Statement by Ambassador Hjálmar W. Hannesson
Permanent Representative of Iceland to the United Nations
Discussion on the progress achieved in the work of the Peacbuilding Commission
At the outset I would like to welcome the opportunity to participate in this special meeting of the General Assembly devoted to the UN Peacebuilding Commission. Iceland as a member of the European Economic Area (EEA), but not a member of the European Union, aligned itself with the statement made by the EU during the open debate in the Security Council on this subject on 31 January. I will therefore refrain from repeating myself and only highlight a few points.
The Government of Iceland attaches great importance to the Peacebuilding Commission. Iceland has underlined its support with a contribution of one million dollars to the Peacebuilding Fund. That is done in the spirit of the collective responsibility of all UN Member States in strengthening the peacebuilding architecture, as the President of the General Assembly stated in her speech this morning. I also take this opportunity to echo what Ambassador Wolf from Jamaica said on behalf of the NAM this morning, that the disbursement of financial and other support must be accompanied by swift action. The establishment of the Peacebuilding Commission, with the Peacebuilding Support Office and Peacebuilding Fund, is a key achievement of the United Nations reform process and should be developed to become the centre point of the United Nations to help to strengthen post conflict countries. The need to do better is obvious, as my Norwegian colleague said in his speech.
To achieve this we must ensure that the work of the Peacebuilding Commisson is both flexible and result-oriented, focusing on country specific situations. We believe that the approach of the Peacebuilding Commission should be comprehensive with a strong focus on concrete recommendations for action on the ground. Respect for human rights is a fundamental and integral aspect of this approach. There is also need to ensure the necessary follow up and practical implementation of its recommendations in a systematic manner, through regular review meetings.
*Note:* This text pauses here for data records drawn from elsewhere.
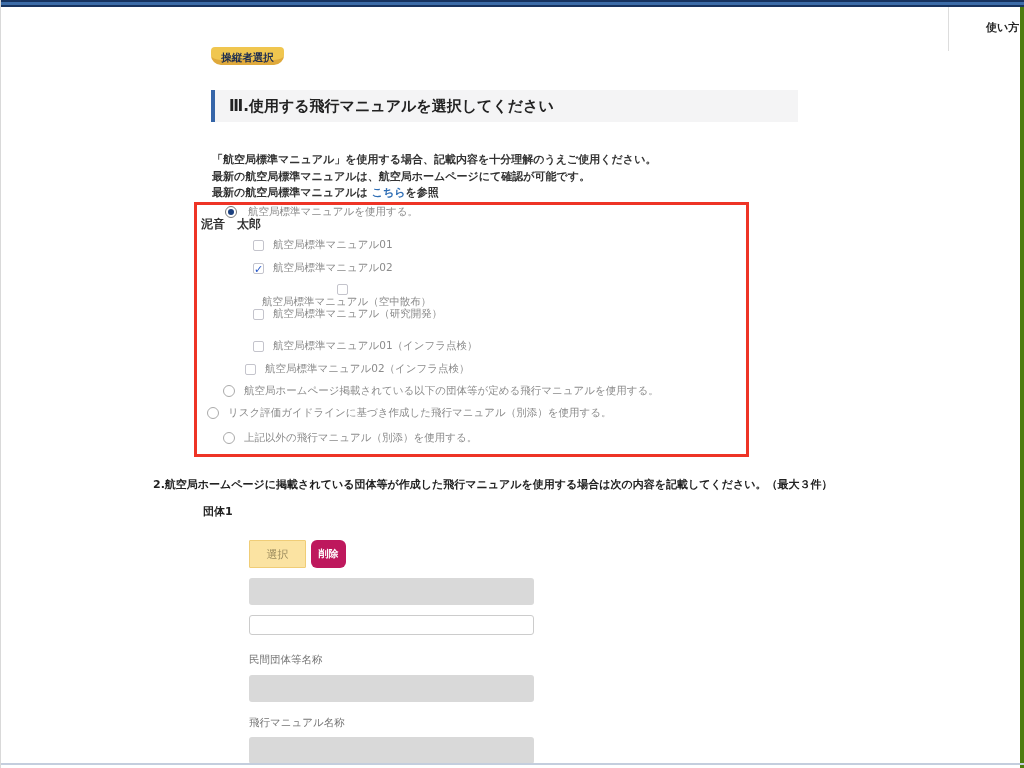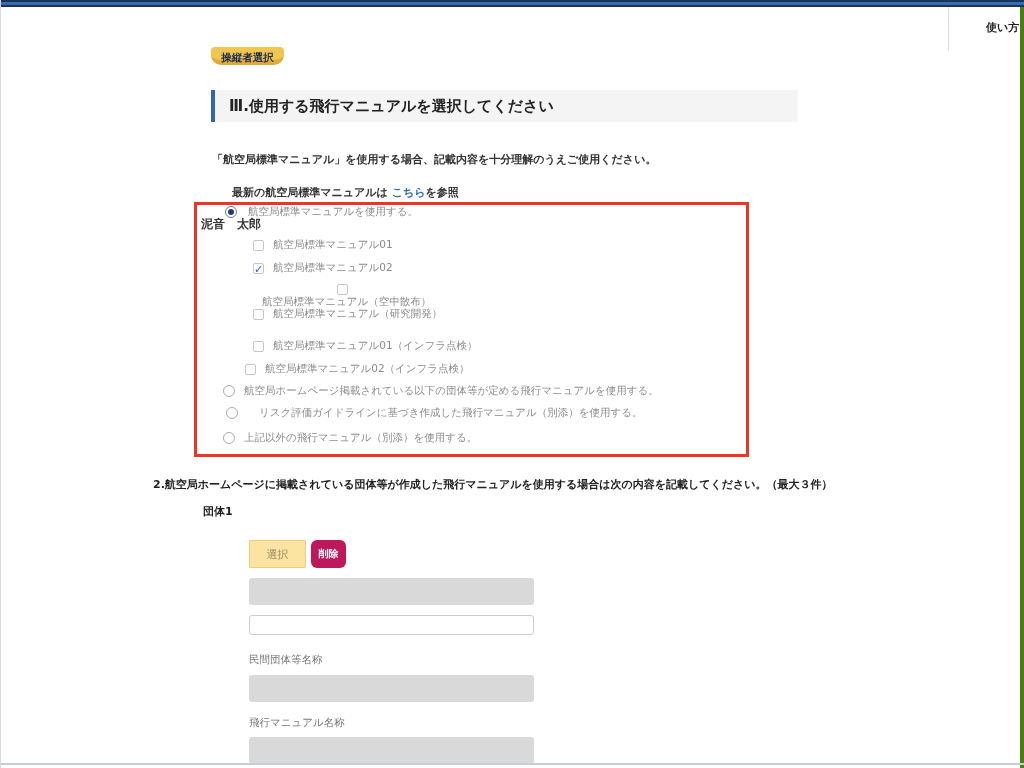"最新の航空局標準マニュアルは、航空局ホームページにて確認が可能です。" div.intro { html: none -> <div>最新の航空局標準マニュアルは、航空局ホームページにて確認が可能です。</div> }
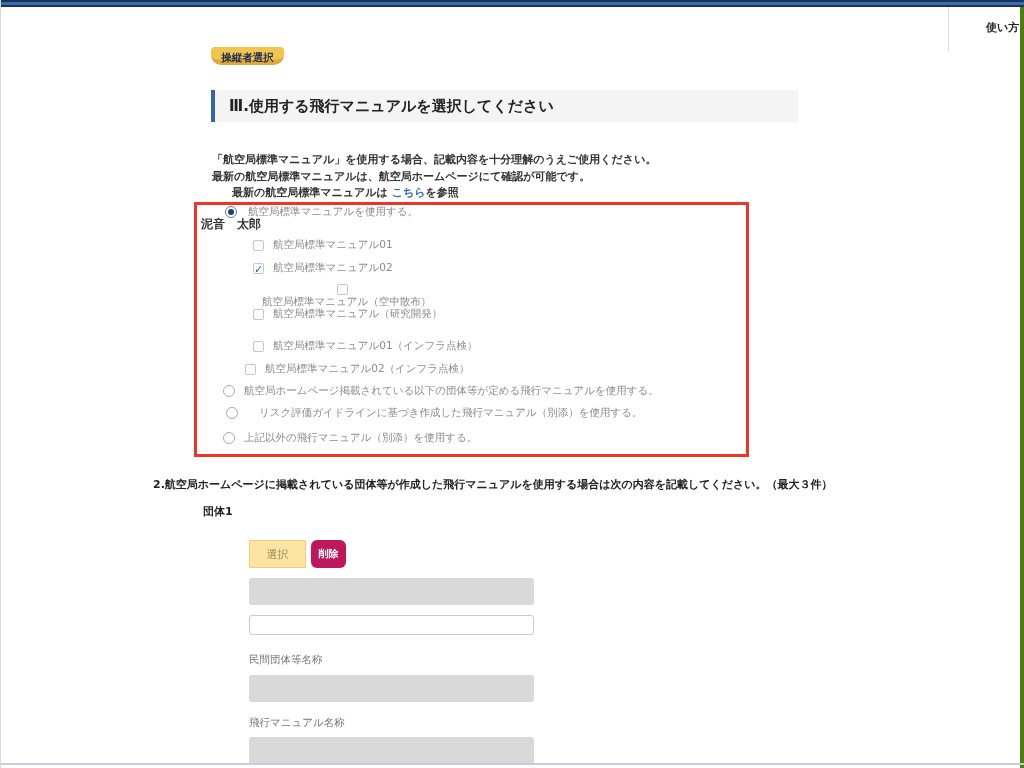"最新の航空局標準マニュアルは こちらを参照" .l4 { margin-left: 20px -> none }
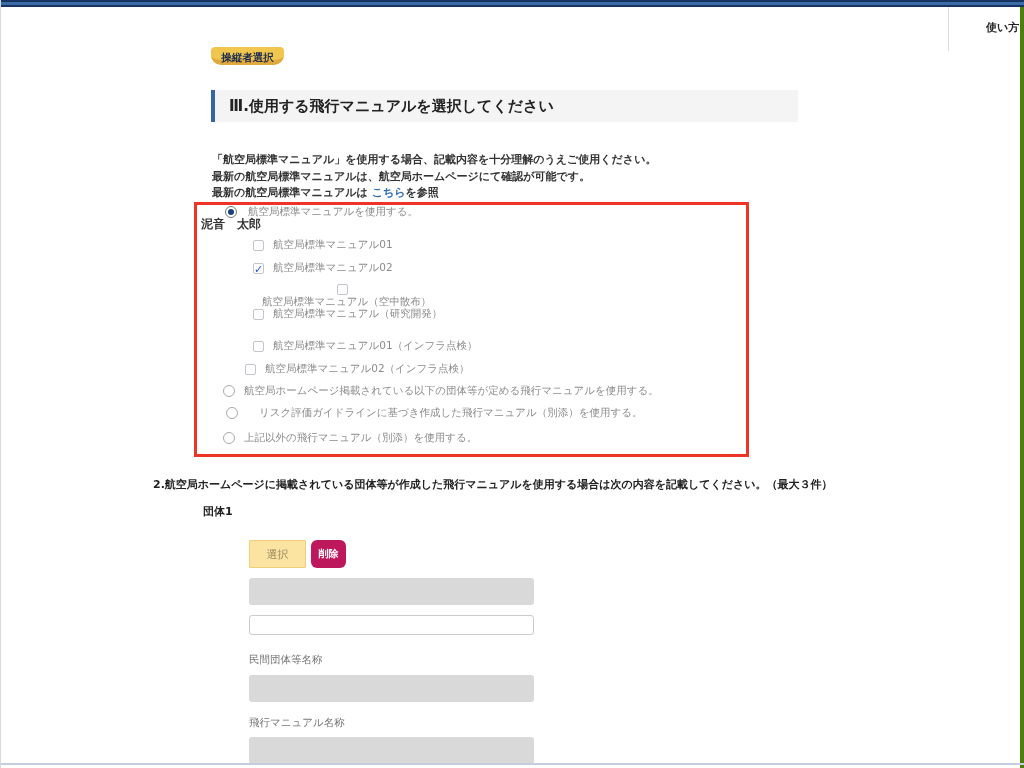"リスク評価ガイドラインに基づき作成した飛行マニュアル（別添）を使用する。" div.opt-row { gap: 12px -> none; left: 225px -> 206px }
We note the progress achieved during the first seven months of the Peacebuilding Commission to assist the first countries under consideration, Burundi and Sierra Leone. In this context our gratitude goes to the two Chairmen of the two country specific meetings, Ambassador Frank Majoor for Sierra Leone and Ambassador Johann Løvald for Burundi, for their important inputs and reports earlier in this debate. I also thank the Chairman of the Organizational Committee of the PBC, my colleague from Angola. The Peacebuilding Commission must now build on this work in the months ahead, to develop its strategic goals and rules of procedure, as well as strengthening its cooperation and consultations with all relevant actors. We underline the role of the Peacebuilding Support Office in this process. As many speakers have pointed out there is a need to develop further the working relationship between the Peacebuilding Commission, the Security Council, the General Assembly and ECOSOC. In this context we must focus on effectiveness and complementarity and strive to avoid duplication of efforts. We look forward to further discussions to this end, and, like the President of ECOSOC earlier this morning stated, we are already encouraged by the emerging consensus that interaction between the General Assembly, the Security Council and the Economic and Social Council enhances the effective functioning of the Peacbuilding Commission.
The PBC has an ambitious agenda to fulfil. Its success and effectiveness will ultimately depend on the full involvement and commitment of the countries concerned, Member states, UN bodies on the ground and not least NGO´s, the private sector and civil society.